Why Angels Continue to Invest in Consumer Internet Deals

Less Due Diligence is Required in Consumer Internet

I was looking through my portfolio of investments the other day and realized I have been over-investing in consumer Internet deals.  Of the many companies I have invested in over the last six months (including 750 Industries, AdRocket, GoodRec, Huddler, LabPixies, Lefora, Mechanical Zoo, Offbeat Guides, OtherInbox, Play Megaphone, SnapTalent, Yotify, and more) only three are not B2C.  Why?   I’ll try to explain.

Like many angels, I have been trying to diversify and actively trying NOT to invest in consumer Internet companies.  I run a B2B company and have an affinity for building strong technology for the enterprise.  And I have seen a lot of good enterprise software, SaaS, services, and other deals that I couldn’t pull the trigger with.  Most other angels are in the same boat.  Here’s why . . .

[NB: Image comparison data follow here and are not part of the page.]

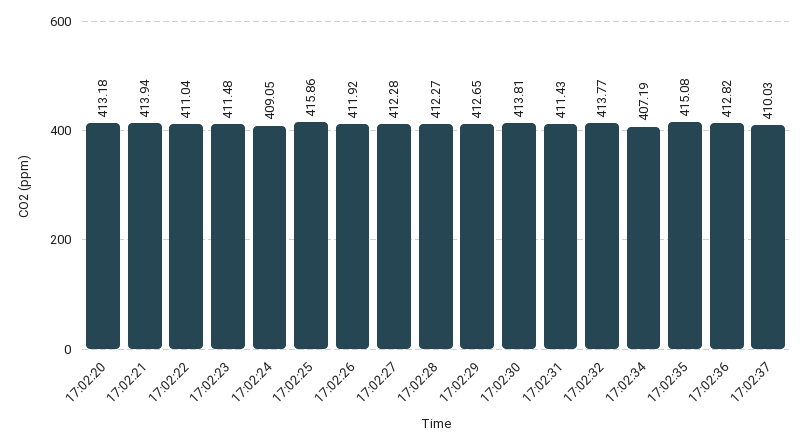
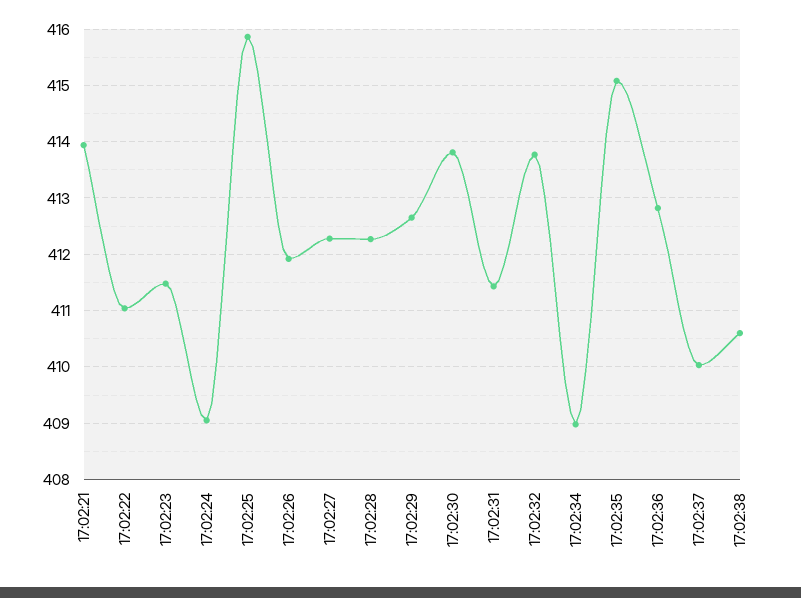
17:02:20: 413.18 -> none
17:02:34: 407.19 -> 409
17:02:38: none -> 410.6

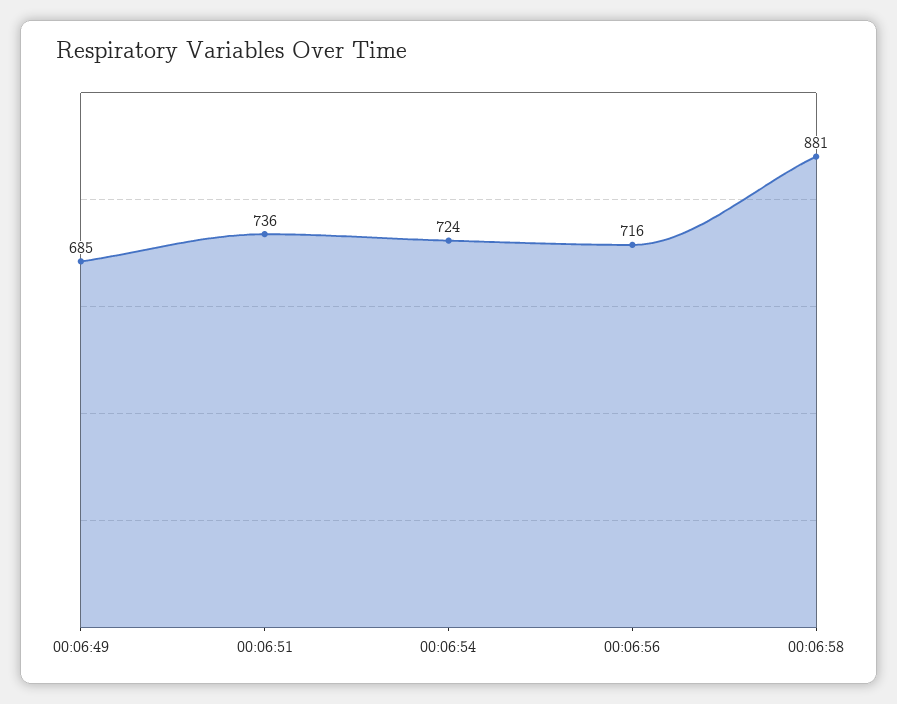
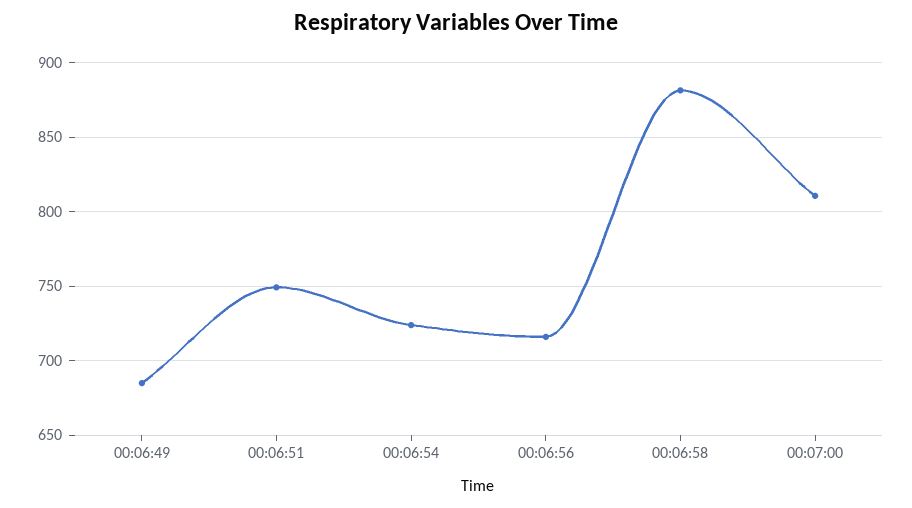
00:06:51: 736 -> 750
00:07:00: none -> 810

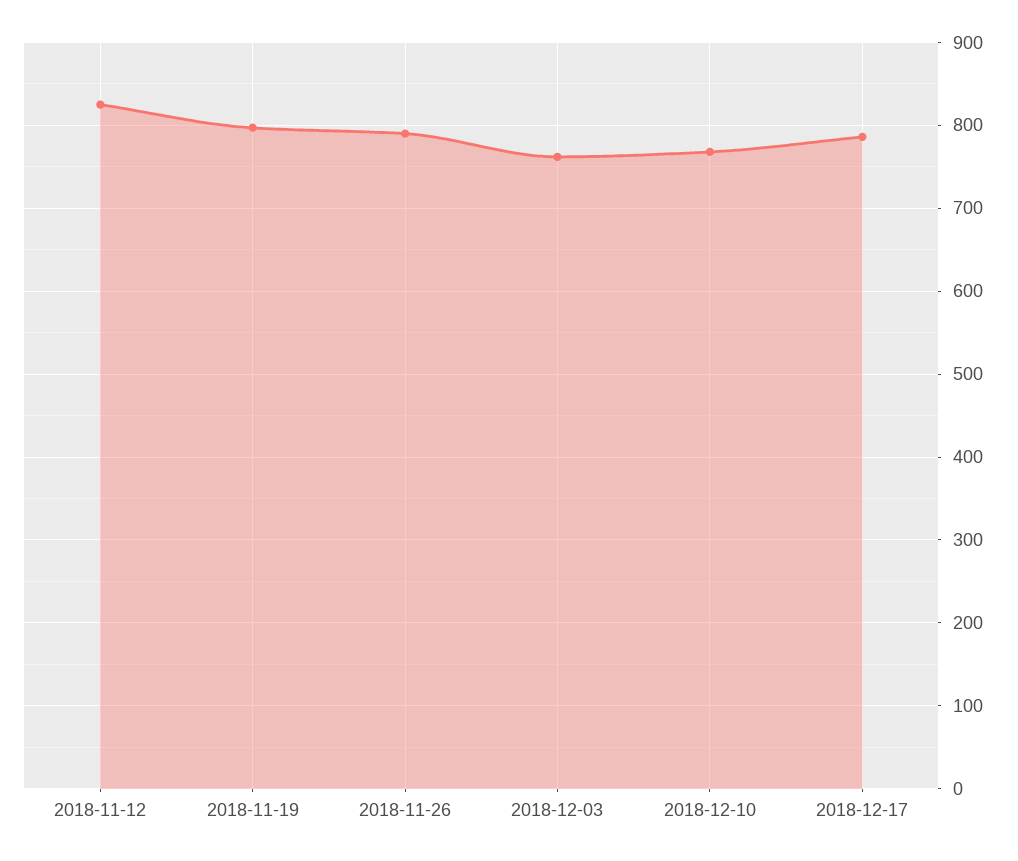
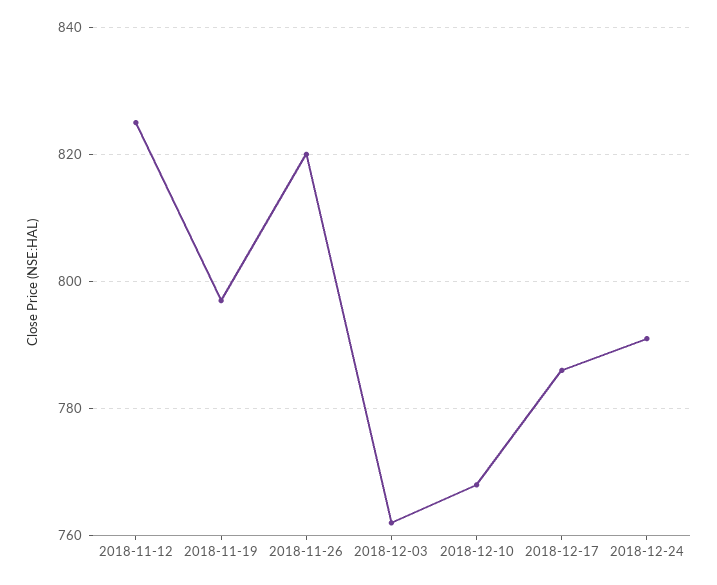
2018-11-26: 790 -> 820
2018-12-24: none -> 790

Consumer internet companies require a lot less due diligence than almost any other company.  And that’s important for most angel investors who generally invest as a hobby and devote less than 2% of their time to the investments (I personally spend my Saturdays talking to potential companies instead of doing other hobbies like golf).  That means angels cannot spend a lot of time evaluating a technology or a team.  They need to look at the product quickly and make a decision.  Many angels make a yes/no decision in just one meeting.  

With such little due diligence, it makes investing in enterprise software extremely difficult.  At the angel stage generally all the team has are its bios and a slide deck.   They product might still be months (and sometimes years) away.  That makes investing without doing due diligence ultra risky.

Consumer Internet is much more capital efficient (at least in the beginning).   Most angel investors in consumer Internet deals invest AFTER the product is already built (not before).  This is important because as an investor you can see if they have a good product and it can eliminate some of the technology risk.  In fact, one of the biggest problems with many start-ups is that they never actually ship.  Just shipping something good can massively increase the chance of success. 

Sometimes the product already has users who you can talk to about their experiences.  Even when a product has no users, by playing with the product you can imagine how people WILL use it.  It is much harder to do that in the enterprise without extensive interviews.

When I met the founders of Meebo three years ago it was obvious they would become a super company.   In fact, I have still never seen anything more obvious.  There were three rock-star founders (two of which are engineers).  They had no money.  But they built a product that is really HARD to make.  And they had users who absolutely loved the product.  My entire due diligence was talking to the founders for an hour, using the product, and calling a few third-party people to get references on the integrity of the founders.   The Meebo team continues to impress me today.   

That said, all this means consumer Internet companies are probably over invested in because it is much easier to invest.  A smart investor with more time should probably focus elsewhere to increase their returns.  And the schleps like me who invest only as a side hobby will likely continue in the consumer world, even if we see a downturn there.